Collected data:
Start of Block
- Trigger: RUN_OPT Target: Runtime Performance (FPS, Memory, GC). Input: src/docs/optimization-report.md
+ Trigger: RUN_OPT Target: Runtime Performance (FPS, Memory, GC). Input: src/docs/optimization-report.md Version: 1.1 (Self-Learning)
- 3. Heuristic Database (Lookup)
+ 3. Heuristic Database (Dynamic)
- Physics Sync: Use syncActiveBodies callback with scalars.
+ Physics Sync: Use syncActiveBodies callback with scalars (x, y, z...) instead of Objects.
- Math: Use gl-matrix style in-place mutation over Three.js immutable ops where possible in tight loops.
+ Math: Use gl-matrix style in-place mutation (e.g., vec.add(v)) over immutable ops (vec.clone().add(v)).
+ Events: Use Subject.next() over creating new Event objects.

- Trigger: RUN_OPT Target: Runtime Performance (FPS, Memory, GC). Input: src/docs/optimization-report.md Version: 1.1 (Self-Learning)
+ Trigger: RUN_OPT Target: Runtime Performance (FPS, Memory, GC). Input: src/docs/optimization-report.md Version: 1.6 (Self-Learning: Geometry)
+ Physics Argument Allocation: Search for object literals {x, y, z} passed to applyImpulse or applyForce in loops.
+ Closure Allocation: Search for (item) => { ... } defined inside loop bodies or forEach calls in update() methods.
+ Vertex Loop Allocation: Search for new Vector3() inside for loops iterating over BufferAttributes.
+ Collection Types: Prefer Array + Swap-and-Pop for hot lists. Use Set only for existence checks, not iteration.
End of Block
PROBLEM STATEMENT:
Only the final stretch of the entries above is needed: print exactly the lines from the line containing "1.6 (Self-Learning: Geometry)" through the last one.

ANSWER TO THIS TASK:
+ Trigger: RUN_OPT Target: Runtime Performance (FPS, Memory, GC). Input: src/docs/optimization-report.md Version: 1.6 (Self-Learning: Geometry)
+ Physics Argument Allocation: Search for object literals {x, y, z} passed to applyImpulse or applyForce in loops.
+ Closure Allocation: Search for (item) => { ... } defined inside loop bodies or forEach calls in update() methods.
+ Vertex Loop Allocation: Search for new Vector3() inside for loops iterating over BufferAttributes.
+ Collection Types: Prefer Array + Swap-and-Pop for hot lists. Use Set only for existence checks, not iteration.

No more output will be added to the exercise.